Only the text should come through, so restate the listing exactly and drop its images.

%%

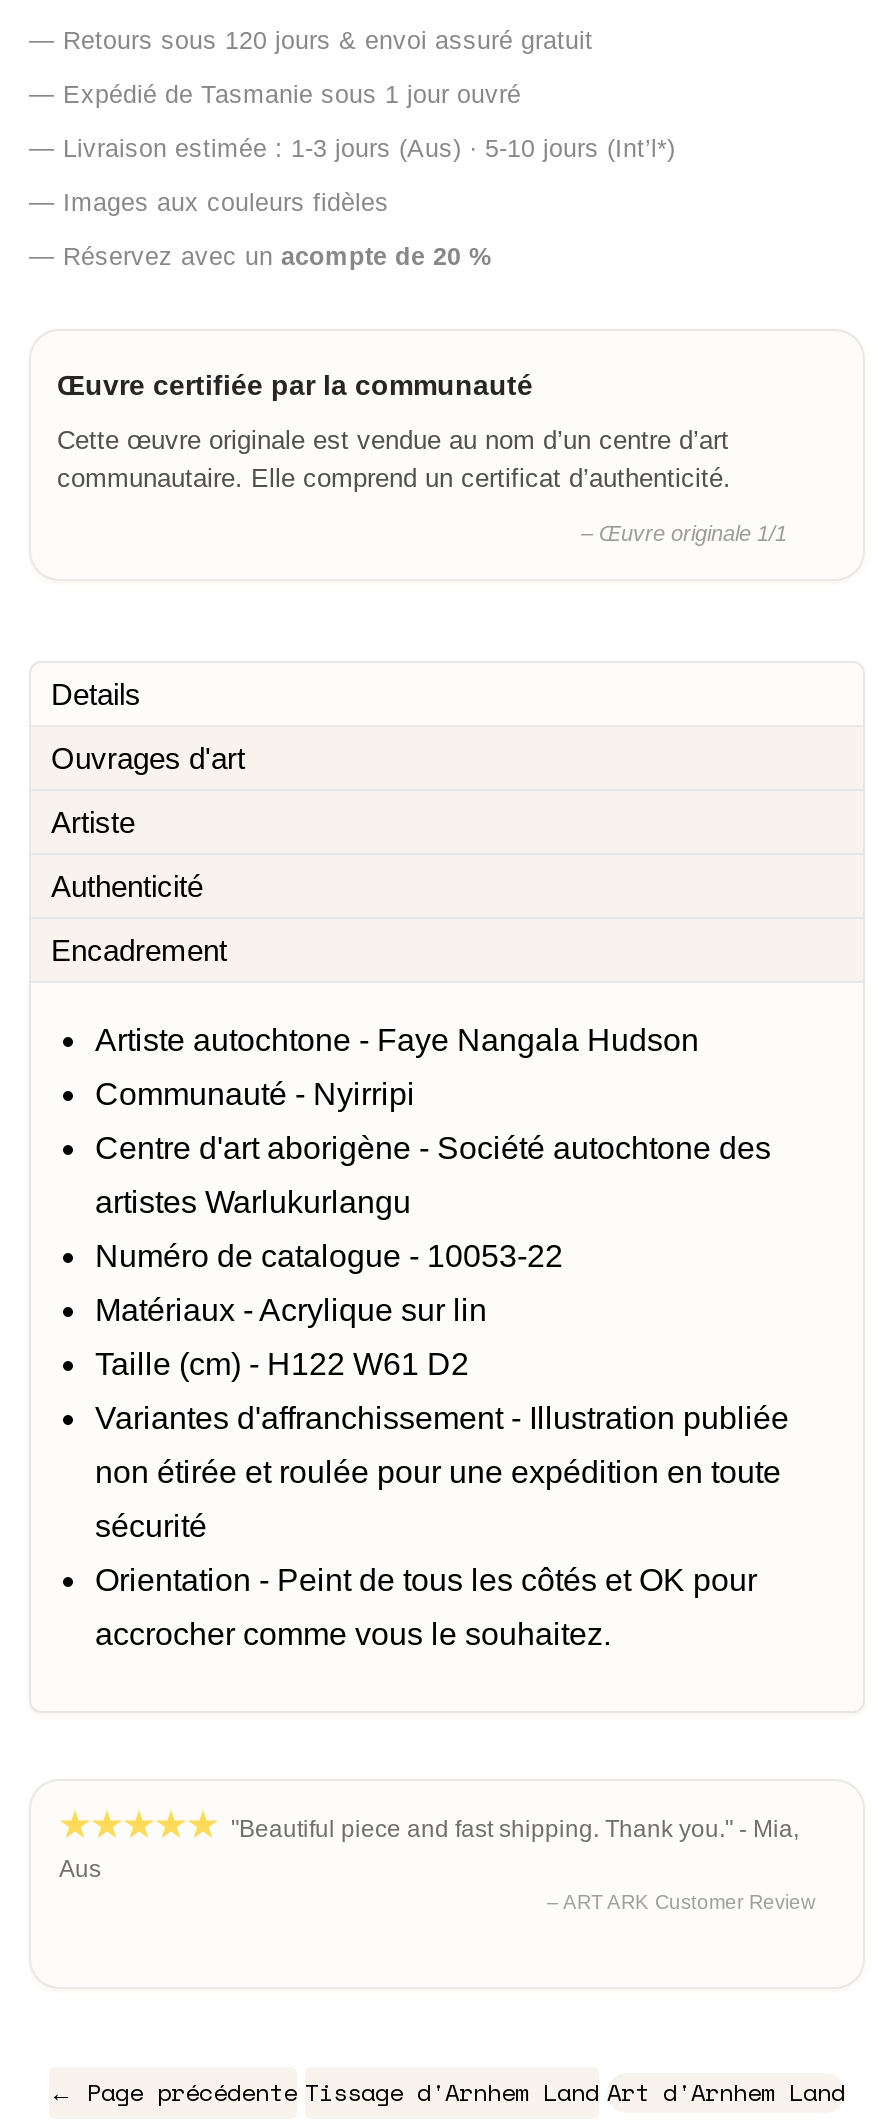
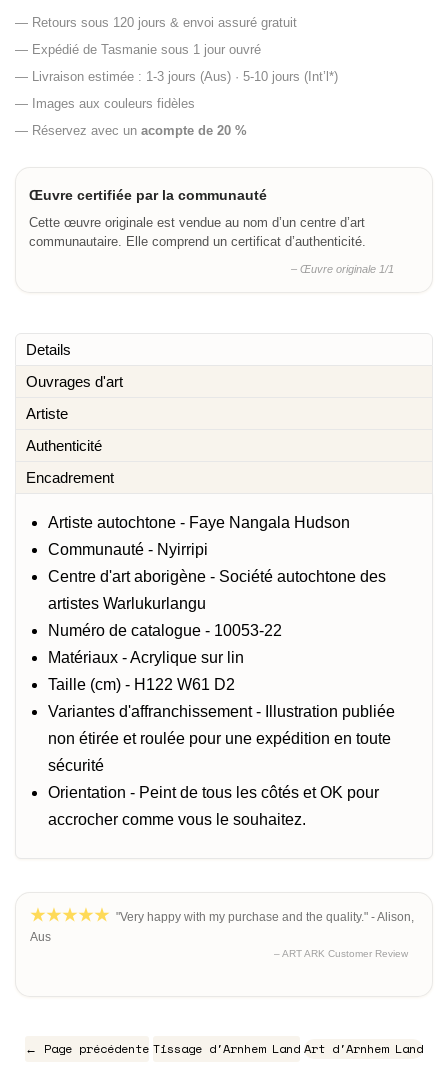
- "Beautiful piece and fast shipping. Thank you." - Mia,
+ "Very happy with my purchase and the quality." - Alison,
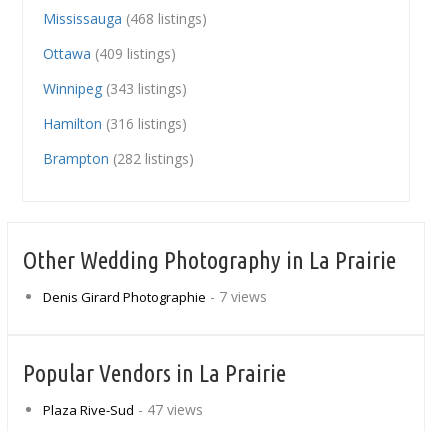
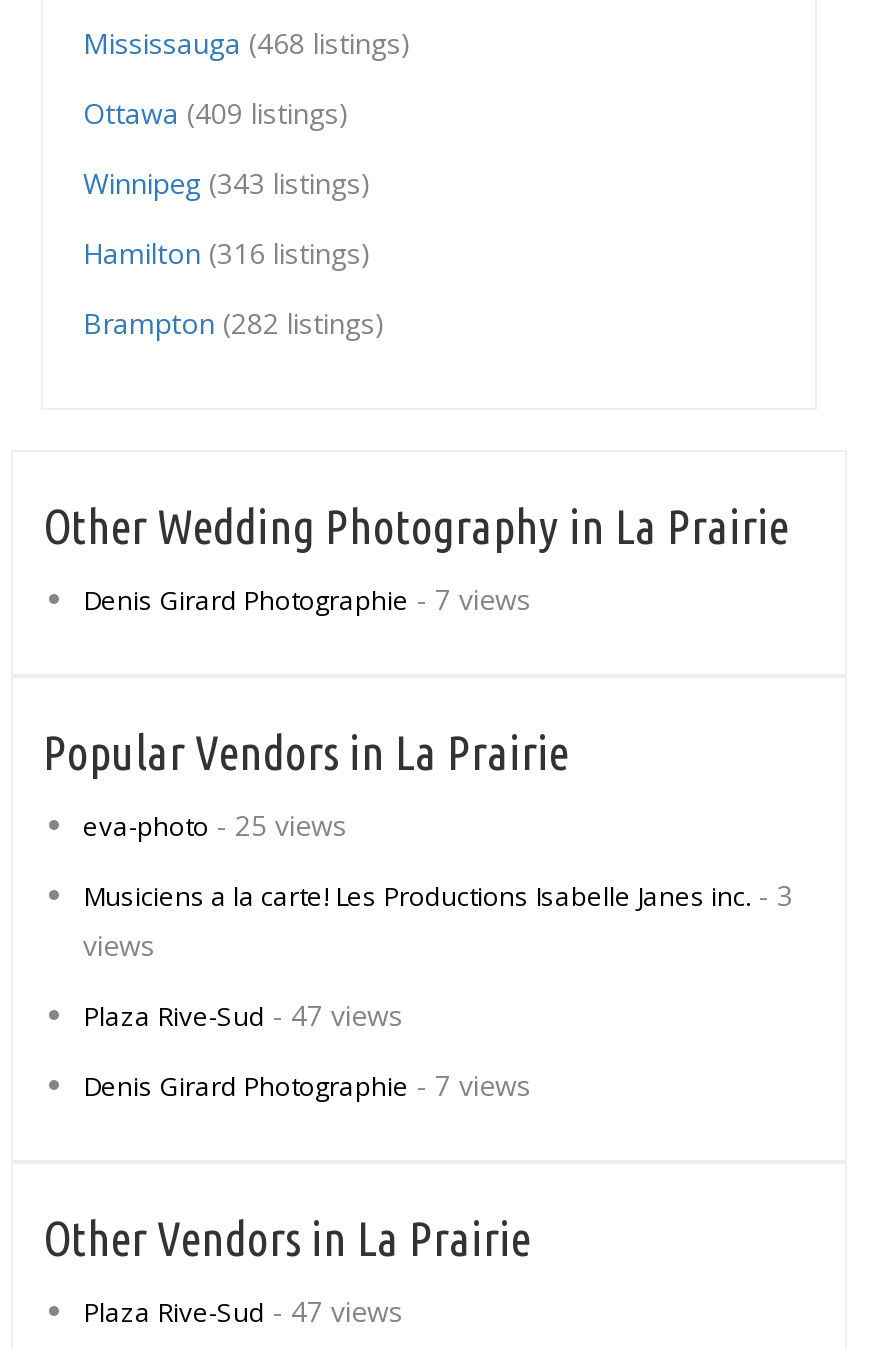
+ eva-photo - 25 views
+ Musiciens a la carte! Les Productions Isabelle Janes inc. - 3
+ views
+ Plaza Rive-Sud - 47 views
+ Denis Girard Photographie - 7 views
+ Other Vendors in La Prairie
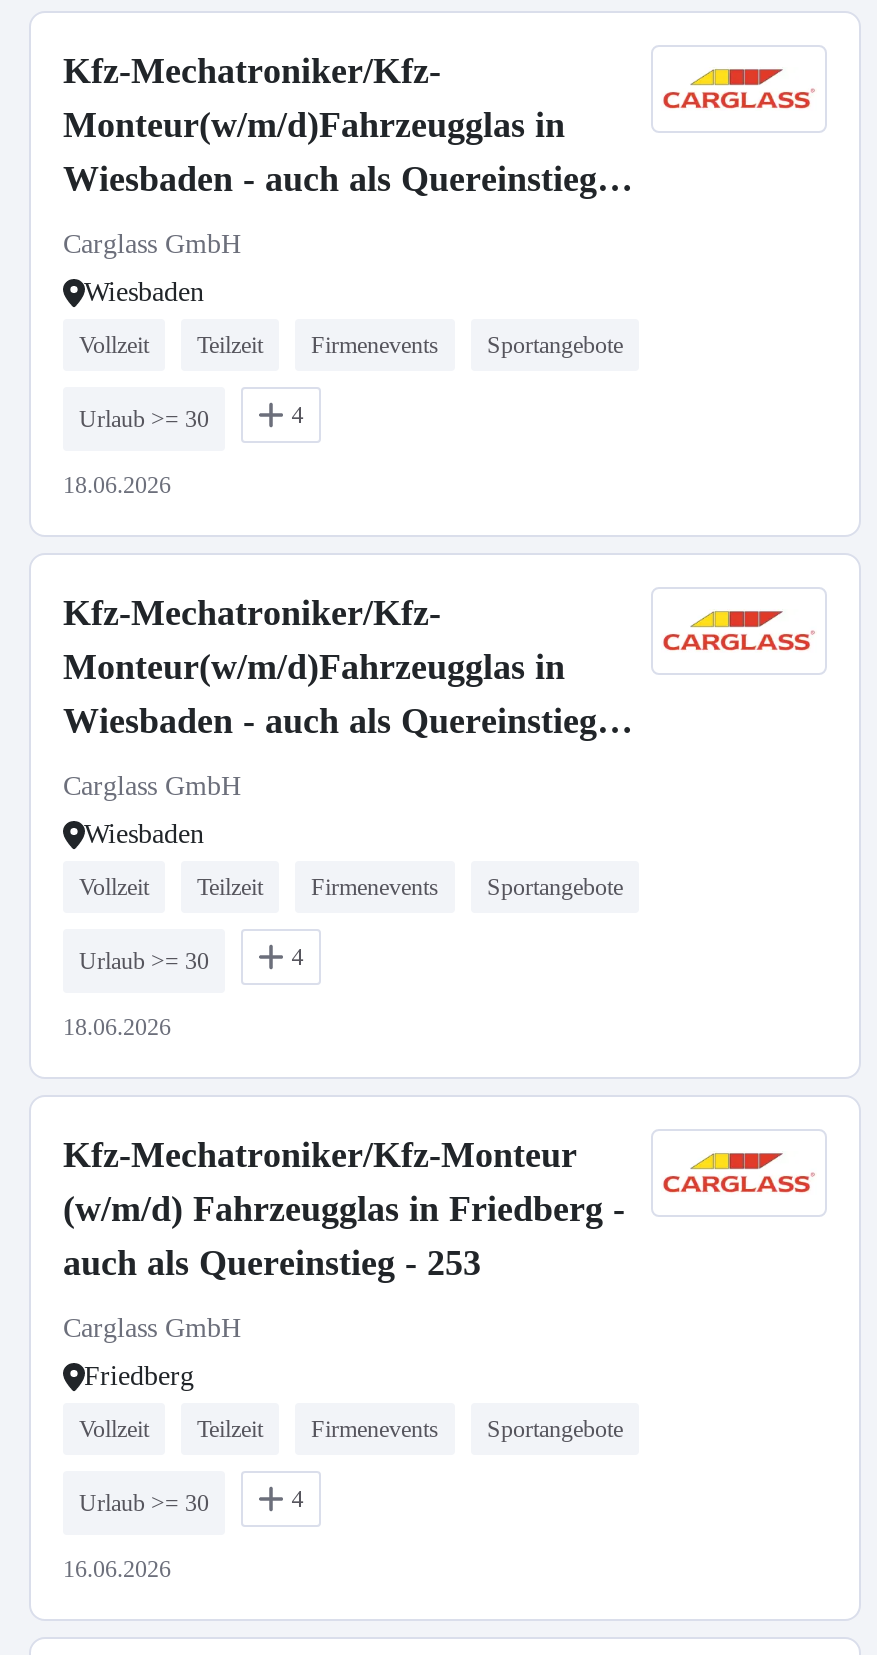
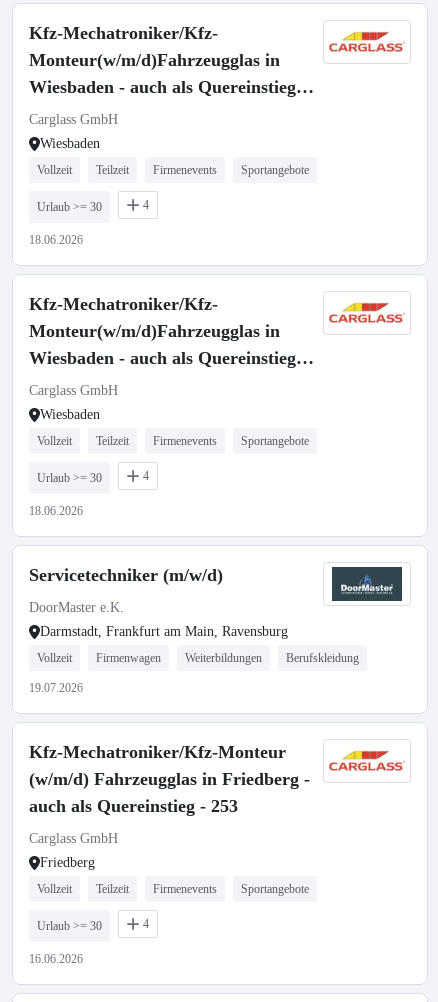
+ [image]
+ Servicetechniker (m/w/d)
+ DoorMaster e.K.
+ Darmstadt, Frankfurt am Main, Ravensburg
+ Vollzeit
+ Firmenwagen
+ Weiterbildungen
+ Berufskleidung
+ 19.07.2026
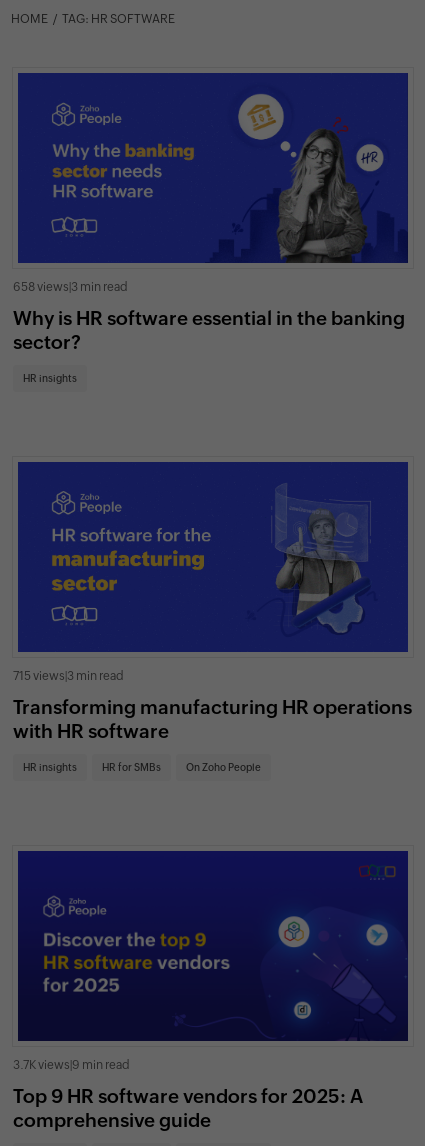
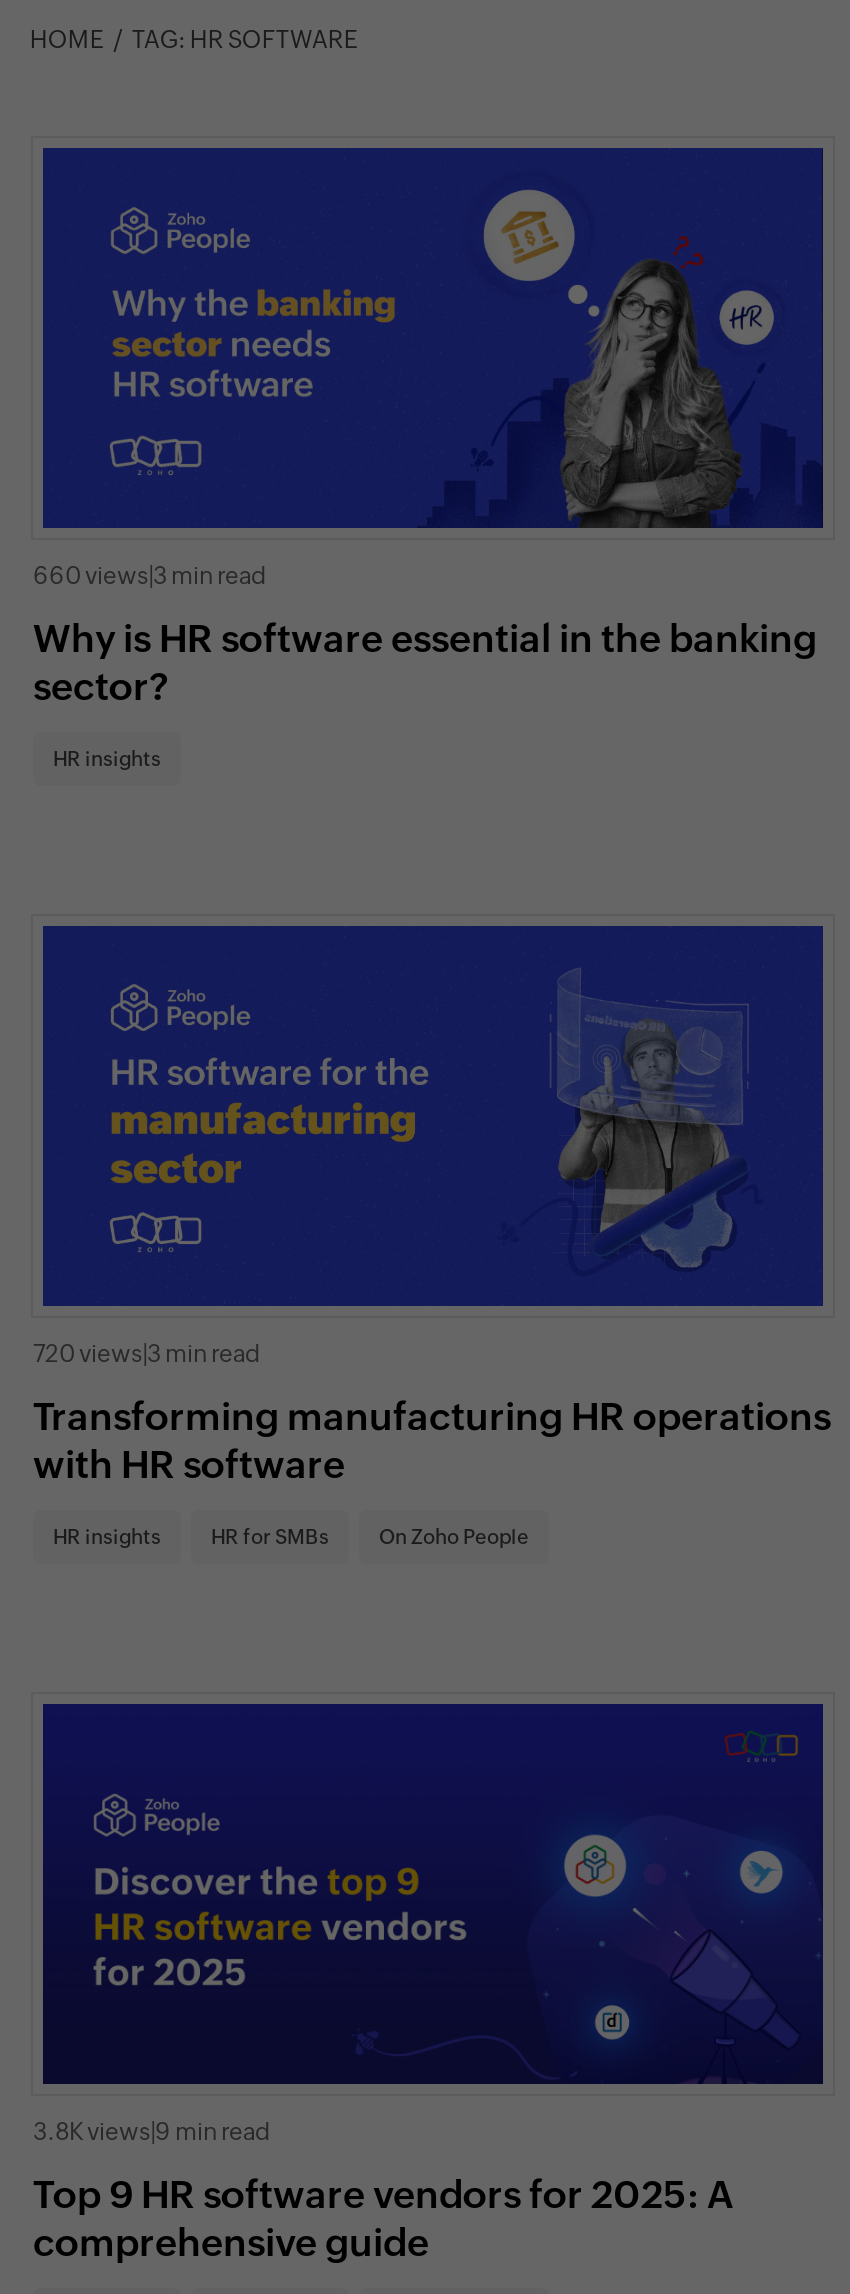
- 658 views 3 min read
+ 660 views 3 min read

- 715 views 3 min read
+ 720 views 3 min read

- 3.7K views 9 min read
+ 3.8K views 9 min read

%%

• [Answer box]:
- "Beautiful piece and fast shipping. Thank you." - Mia,
+ "Very happy with my purchase and the quality." - Alison,
+ eva-photo - 25 views
+ Musiciens a la carte! Les Productions Isabelle Janes inc. - 3
+ views
+ Plaza Rive-Sud - 47 views
+ Denis Girard Photographie - 7 views
+ Other Vendors in La Prairie
+ [image]
+ Servicetechniker (m/w/d)
+ DoorMaster e.K.
+ Darmstadt, Frankfurt am Main, Ravensburg
+ Vollzeit
+ Firmenwagen
+ Weiterbildungen
+ Berufskleidung
+ 19.07.2026
- 658 views 3 min read
+ 660 views 3 min read

- 715 views 3 min read
+ 720 views 3 min read

- 3.7K views 9 min read
+ 3.8K views 9 min read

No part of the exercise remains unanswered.